Lexer.string = Symbol.for('string');
Lexer.string_escape = Symbol.for('string_escape');
...
Lexer._rules = [
    ...
    [/"/, null, null, Lexer.string, null],
    [/"/, null, null, null, Lexer.string],
    [/"/, null, null, Lexer.string_escape, Lexer.string],
    [/\\/, null, null, Lexer.string, Lexer.string_escape],
    [/./, /\\/, null, Lexer.string_escape, Lexer.string],
    ...
]

The single rule is consisted of a current character, next character, and a previous character (they can be single character strings or regular expressions). If the character is null it can be any character. The last two elements of the array are the starting and the ending state (they are symbols so they are unique values).

The Lexer start with null state and iterate over every rule on every character until it find a match. If a rule enters a state and the state finish with null it means that the rule sequance was matched, and full token is created.

If no rules match and the state is not null then the characters is collected and will be included in final token.

That's why in above example there are no rule like this:

[/./, null, null, Lexer.string, Lexer.string]

This rule may be added in the future to speed up the Lexer.

Example

When we have a string like this:

"foo\"bar"

It matches the second rule because the first character is a quote, so it enters Lexer.string state. The first rule don't match because the initial state is null. For characters foo it collects the tokens because no rule match them. When it finds slash \ it changes state from Lexer.string to Lexer.string_escape, and for next character it enters again Lexer.string. Then it consumes sequence of characters bar, and the last quote matches the first rule. And that's how we have the full token.

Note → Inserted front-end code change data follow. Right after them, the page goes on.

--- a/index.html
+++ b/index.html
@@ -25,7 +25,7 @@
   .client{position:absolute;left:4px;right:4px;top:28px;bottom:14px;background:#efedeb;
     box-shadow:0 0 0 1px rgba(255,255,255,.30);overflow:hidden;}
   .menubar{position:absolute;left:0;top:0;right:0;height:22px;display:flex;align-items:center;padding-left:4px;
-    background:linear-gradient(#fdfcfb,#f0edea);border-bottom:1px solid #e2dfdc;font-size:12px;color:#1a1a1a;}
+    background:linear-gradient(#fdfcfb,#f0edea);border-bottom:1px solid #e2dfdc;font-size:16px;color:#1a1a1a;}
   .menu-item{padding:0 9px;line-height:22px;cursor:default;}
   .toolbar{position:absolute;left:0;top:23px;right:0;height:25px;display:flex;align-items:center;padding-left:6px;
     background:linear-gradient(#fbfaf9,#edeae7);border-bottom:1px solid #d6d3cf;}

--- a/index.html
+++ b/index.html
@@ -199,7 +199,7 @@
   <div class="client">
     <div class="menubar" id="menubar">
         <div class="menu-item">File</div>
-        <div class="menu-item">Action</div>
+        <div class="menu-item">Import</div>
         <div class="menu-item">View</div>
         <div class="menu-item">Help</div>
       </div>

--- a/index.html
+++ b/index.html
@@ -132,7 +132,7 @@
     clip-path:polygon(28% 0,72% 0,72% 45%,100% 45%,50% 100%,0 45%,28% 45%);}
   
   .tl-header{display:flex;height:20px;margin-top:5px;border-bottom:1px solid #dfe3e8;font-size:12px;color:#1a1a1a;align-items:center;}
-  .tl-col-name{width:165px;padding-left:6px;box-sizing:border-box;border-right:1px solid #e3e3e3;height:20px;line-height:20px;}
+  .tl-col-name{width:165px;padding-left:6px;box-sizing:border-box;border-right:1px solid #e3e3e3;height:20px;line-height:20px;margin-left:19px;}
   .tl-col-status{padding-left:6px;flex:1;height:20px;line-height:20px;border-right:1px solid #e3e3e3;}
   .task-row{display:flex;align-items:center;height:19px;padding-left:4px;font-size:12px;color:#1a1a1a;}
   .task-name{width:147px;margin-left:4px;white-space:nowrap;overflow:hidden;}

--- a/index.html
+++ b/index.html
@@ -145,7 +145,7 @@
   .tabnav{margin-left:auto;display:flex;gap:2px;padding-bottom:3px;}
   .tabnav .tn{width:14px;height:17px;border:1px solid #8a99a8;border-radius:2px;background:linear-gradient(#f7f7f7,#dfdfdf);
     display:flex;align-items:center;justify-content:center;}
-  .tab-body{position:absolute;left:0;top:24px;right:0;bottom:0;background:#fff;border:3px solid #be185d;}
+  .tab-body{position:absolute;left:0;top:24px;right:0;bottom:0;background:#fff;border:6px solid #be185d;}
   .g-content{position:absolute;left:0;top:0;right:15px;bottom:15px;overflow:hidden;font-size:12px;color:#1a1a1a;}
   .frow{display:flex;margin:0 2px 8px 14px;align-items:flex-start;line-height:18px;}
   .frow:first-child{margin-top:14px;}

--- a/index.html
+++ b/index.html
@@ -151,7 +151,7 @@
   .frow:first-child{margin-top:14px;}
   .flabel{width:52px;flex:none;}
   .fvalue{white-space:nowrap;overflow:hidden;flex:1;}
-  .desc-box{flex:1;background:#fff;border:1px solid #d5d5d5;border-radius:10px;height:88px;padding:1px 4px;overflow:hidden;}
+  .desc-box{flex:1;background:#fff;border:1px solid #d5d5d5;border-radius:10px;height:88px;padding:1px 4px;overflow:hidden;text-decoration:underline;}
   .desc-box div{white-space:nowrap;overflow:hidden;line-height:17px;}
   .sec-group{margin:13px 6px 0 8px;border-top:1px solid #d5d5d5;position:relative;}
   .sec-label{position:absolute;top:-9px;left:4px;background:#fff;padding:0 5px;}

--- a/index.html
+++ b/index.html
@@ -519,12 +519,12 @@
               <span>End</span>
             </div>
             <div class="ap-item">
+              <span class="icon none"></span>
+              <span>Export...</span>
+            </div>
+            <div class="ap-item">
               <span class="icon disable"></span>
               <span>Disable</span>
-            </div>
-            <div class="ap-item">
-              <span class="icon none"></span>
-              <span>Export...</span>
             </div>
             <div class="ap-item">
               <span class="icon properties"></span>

Syntax Extensions and Constants

The static rules are located in Lexer._rules, but Lexer.rules is a getter that create the final rules dynamically by adding all tokens added as syntax extensions (they are called specials in the code). This is also where other constats that starts with hash are added like: #t, #f, or #void. They are added together with syntax extension to handle the rules matching order.

As an optimization the value of dynamic rules is cached, and the cache is invalidated when a new syntax extension is added.

The syntax extension create a lexer rule using Lexer.literal_rule that creates an array of rules that match literal characters in the token, passed as first character.

Lexer is important not only when it reads input LIPS Scheme code, it's also used when reading from I/O ports.

Conclusion

And that's it, this is whole Lexer. As you can see reading the above, it's very simple, easy to maintain. If you want to look how it works for yourself. You can jump into the source code. And search for "class Lexer", "Lexer._rule", Object.defineProperty(Lexer, 'rules'.

The source code is in one file, so to navigate you need to use search. I've made an attempt to split the code into modules, but failed. Because of Rollup errors about circular dependencies.

This was first part of articles about LIPS Scheme Internals.